**EXERCISE GOAL:** Your reply should be a faithful copy of the records below, free of pictures.

**TASK MATERIAL:**
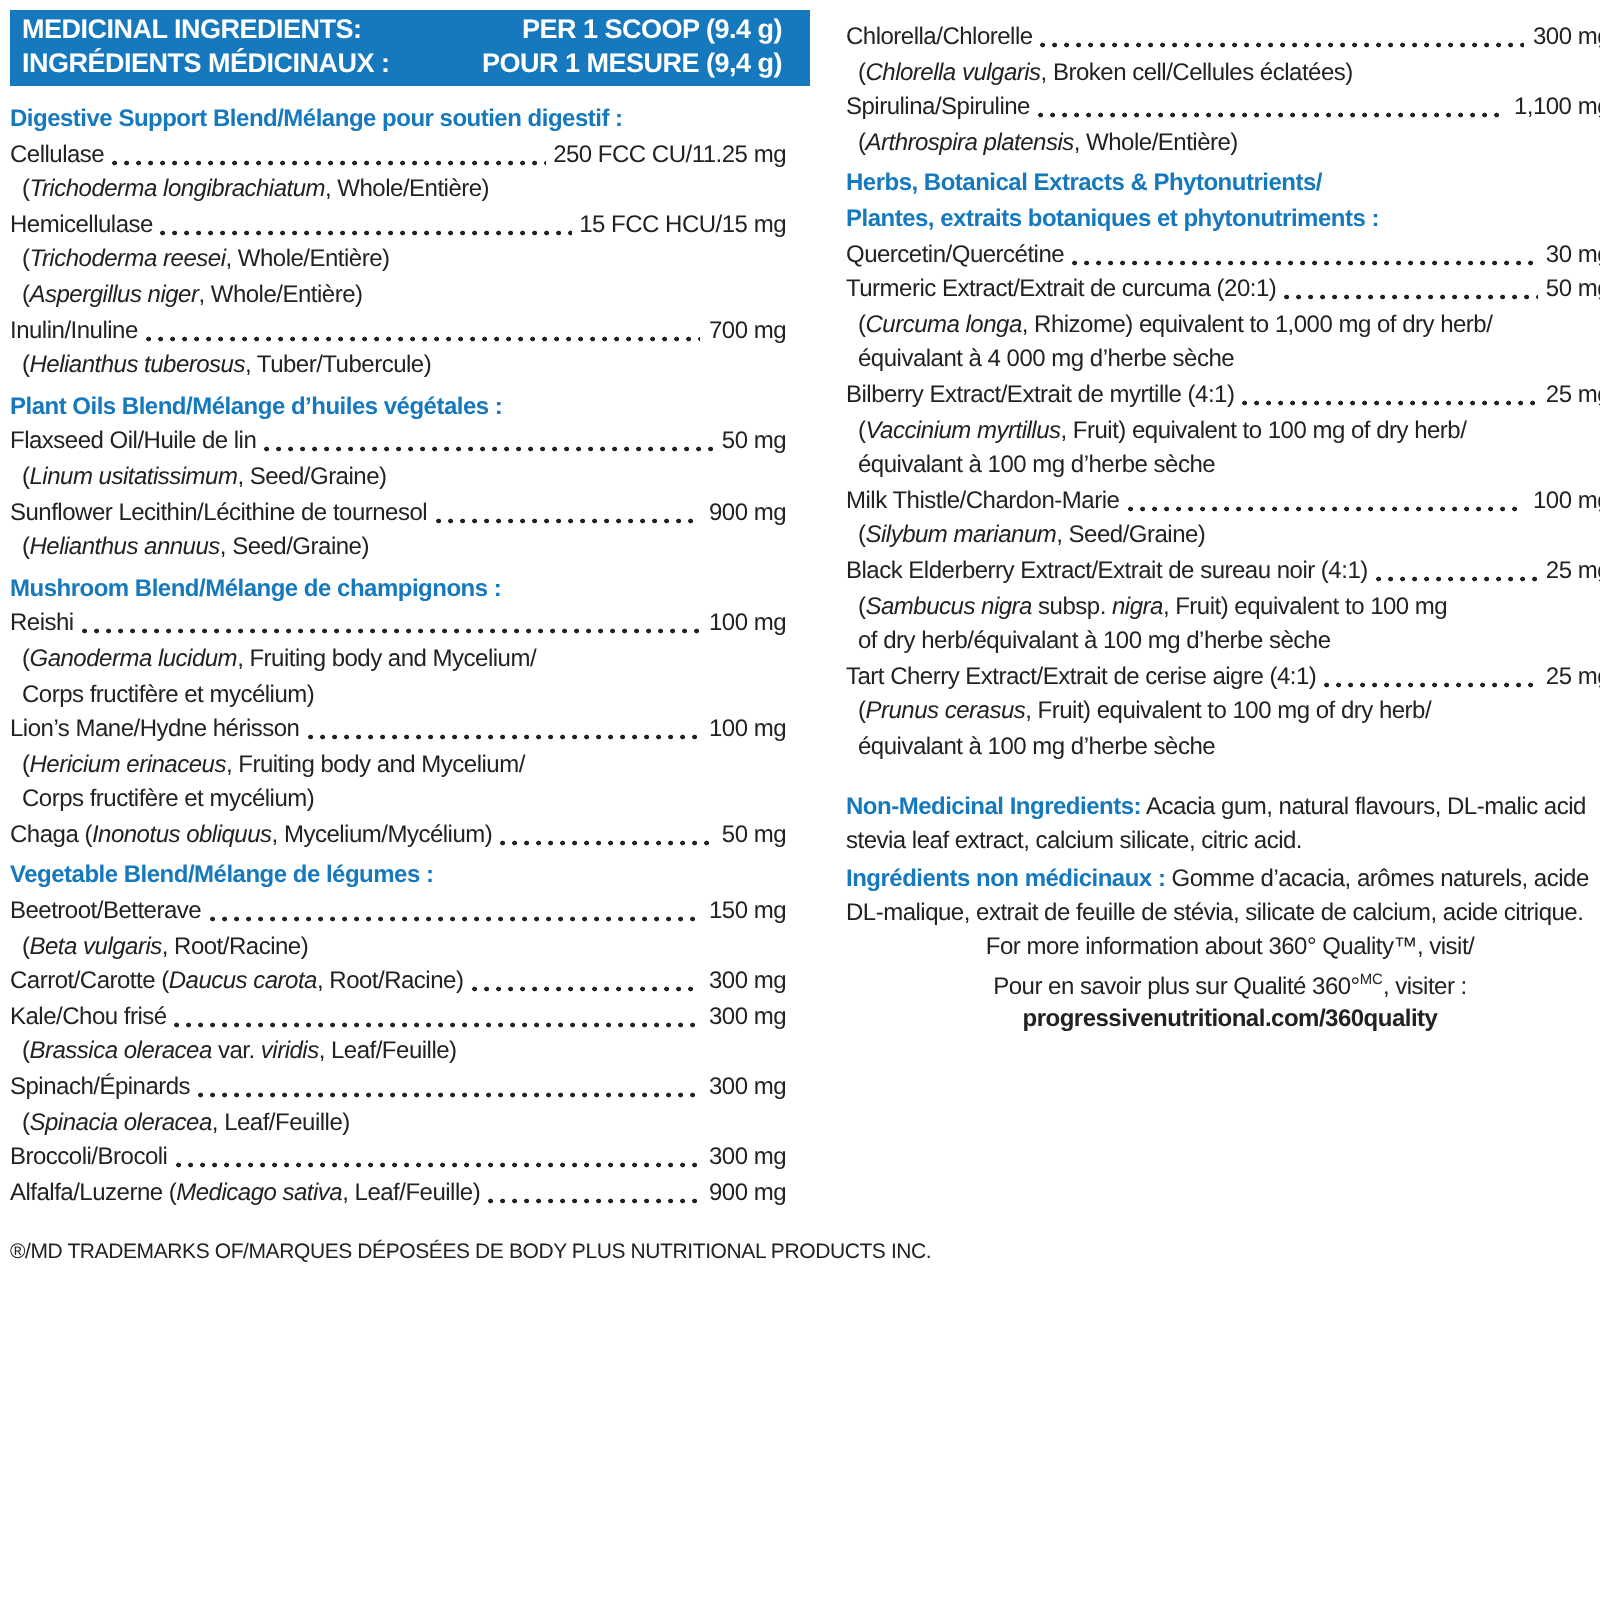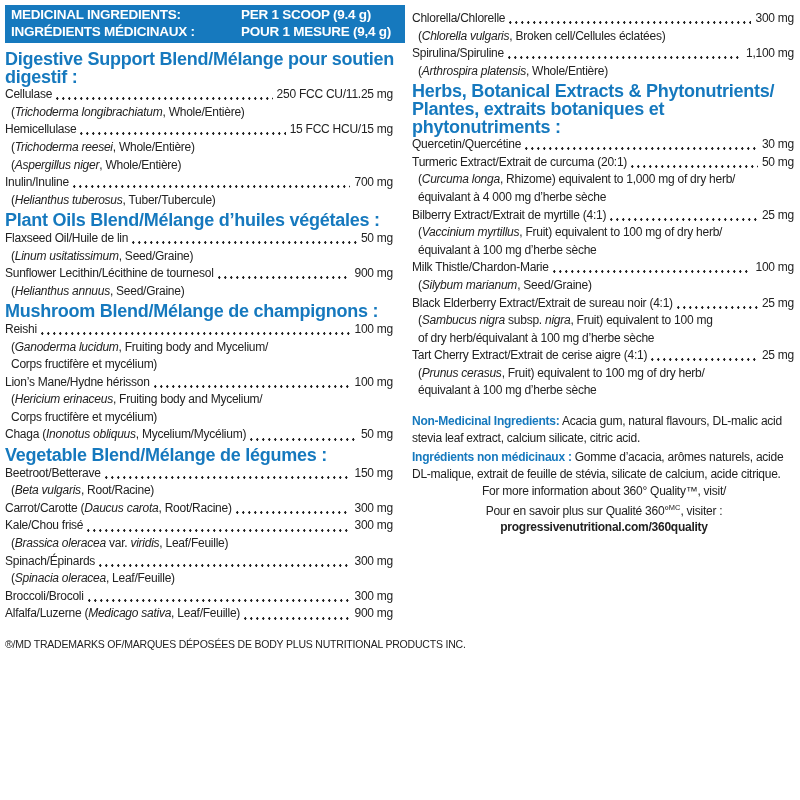--- a/index.html
+++ b/index.html
@@ -6,7 +6,7 @@
   html,body { background:#fff; }
   .page {
     position:relative; width:800px; height:800px; background:#fff;
-    display:flex; gap:7px; padding:5px 4px 0 5px;
+    display:flex; gap:18px; padding:5px 4px 0 5px;
     font-family:"Liberation Sans","DejaVu Sans",sans-serif;
     font-size:12px; line-height:17.6px; color:#222; letter-spacing:-0.25px;
   }

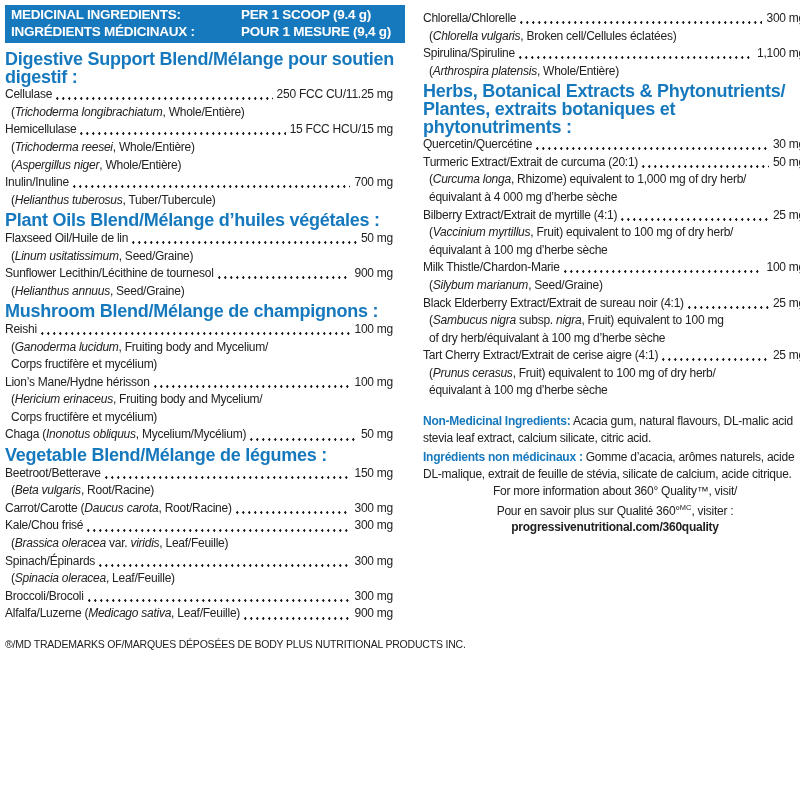--- a/index.html
+++ b/index.html
@@ -19,7 +19,7 @@
     display:flex; justify-content:space-between;
     padding:2px 14px 3px 6px; margin-bottom:8px;
   }
-  .hdr-right { text-align:left; }
+  .hdr-right { text-align:right; }
 
   .section + .section { margin-top:3px; }
   .section-heading { color:var(--accent,#1679BE); font-weight:bold; font-size:18px; }

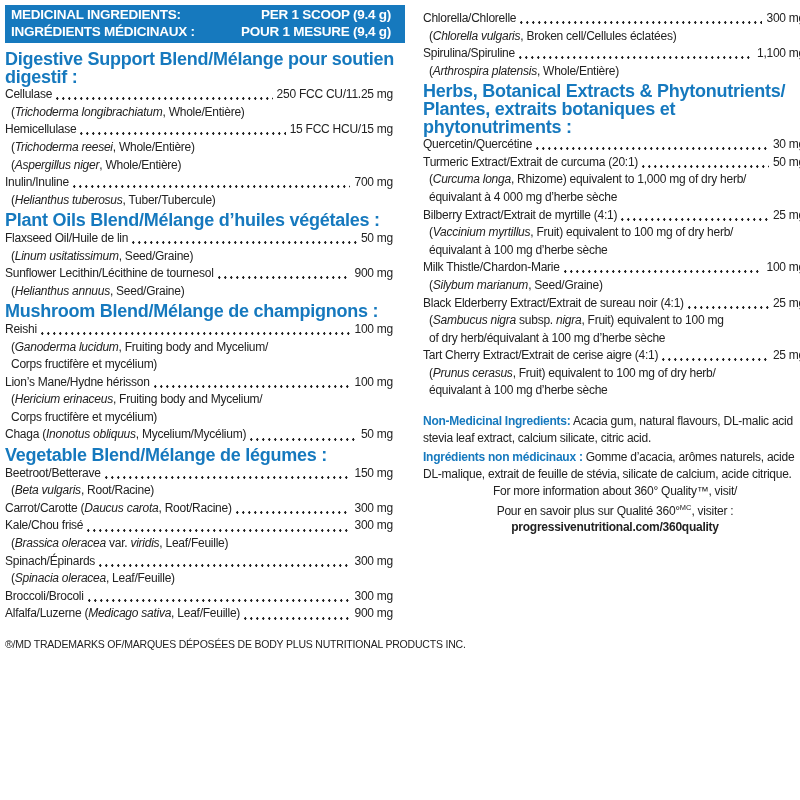--- a/index.html
+++ b/index.html
@@ -22,7 +22,7 @@
   .hdr-right { text-align:right; }
 
   .section + .section { margin-top:3px; }
-  .section-heading { color:var(--accent,#1679BE); font-weight:bold; font-size:18px; }
+  .section-heading { color:var(--accent,#1679BE); font-weight:bold; font-size:12px; }
 
   .entry { display:flex; align-items:flex-end; padding-right:12px; }
   .col-right .entry { padding-right:2px; }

**PROBLEM SOLUTION:**
--- a/index.html
+++ b/index.html
@@ -6,7 +6,7 @@
   html,body { background:#fff; }
   .page {
     position:relative; width:800px; height:800px; background:#fff;
-    display:flex; gap:7px; padding:5px 4px 0 5px;
+    display:flex; gap:18px; padding:5px 4px 0 5px;
     font-family:"Liberation Sans","DejaVu Sans",sans-serif;
     font-size:12px; line-height:17.6px; color:#222; letter-spacing:-0.25px;
   }

--- a/index.html
+++ b/index.html
@@ -19,7 +19,7 @@
     display:flex; justify-content:space-between;
     padding:2px 14px 3px 6px; margin-bottom:8px;
   }
-  .hdr-right { text-align:left; }
+  .hdr-right { text-align:right; }
 
   .section + .section { margin-top:3px; }
   .section-heading { color:var(--accent,#1679BE); font-weight:bold; font-size:18px; }

--- a/index.html
+++ b/index.html
@@ -22,7 +22,7 @@
   .hdr-right { text-align:right; }
 
   .section + .section { margin-top:3px; }
-  .section-heading { color:var(--accent,#1679BE); font-weight:bold; font-size:18px; }
+  .section-heading { color:var(--accent,#1679BE); font-weight:bold; font-size:12px; }
 
   .entry { display:flex; align-items:flex-end; padding-right:12px; }
   .col-right .entry { padding-right:2px; }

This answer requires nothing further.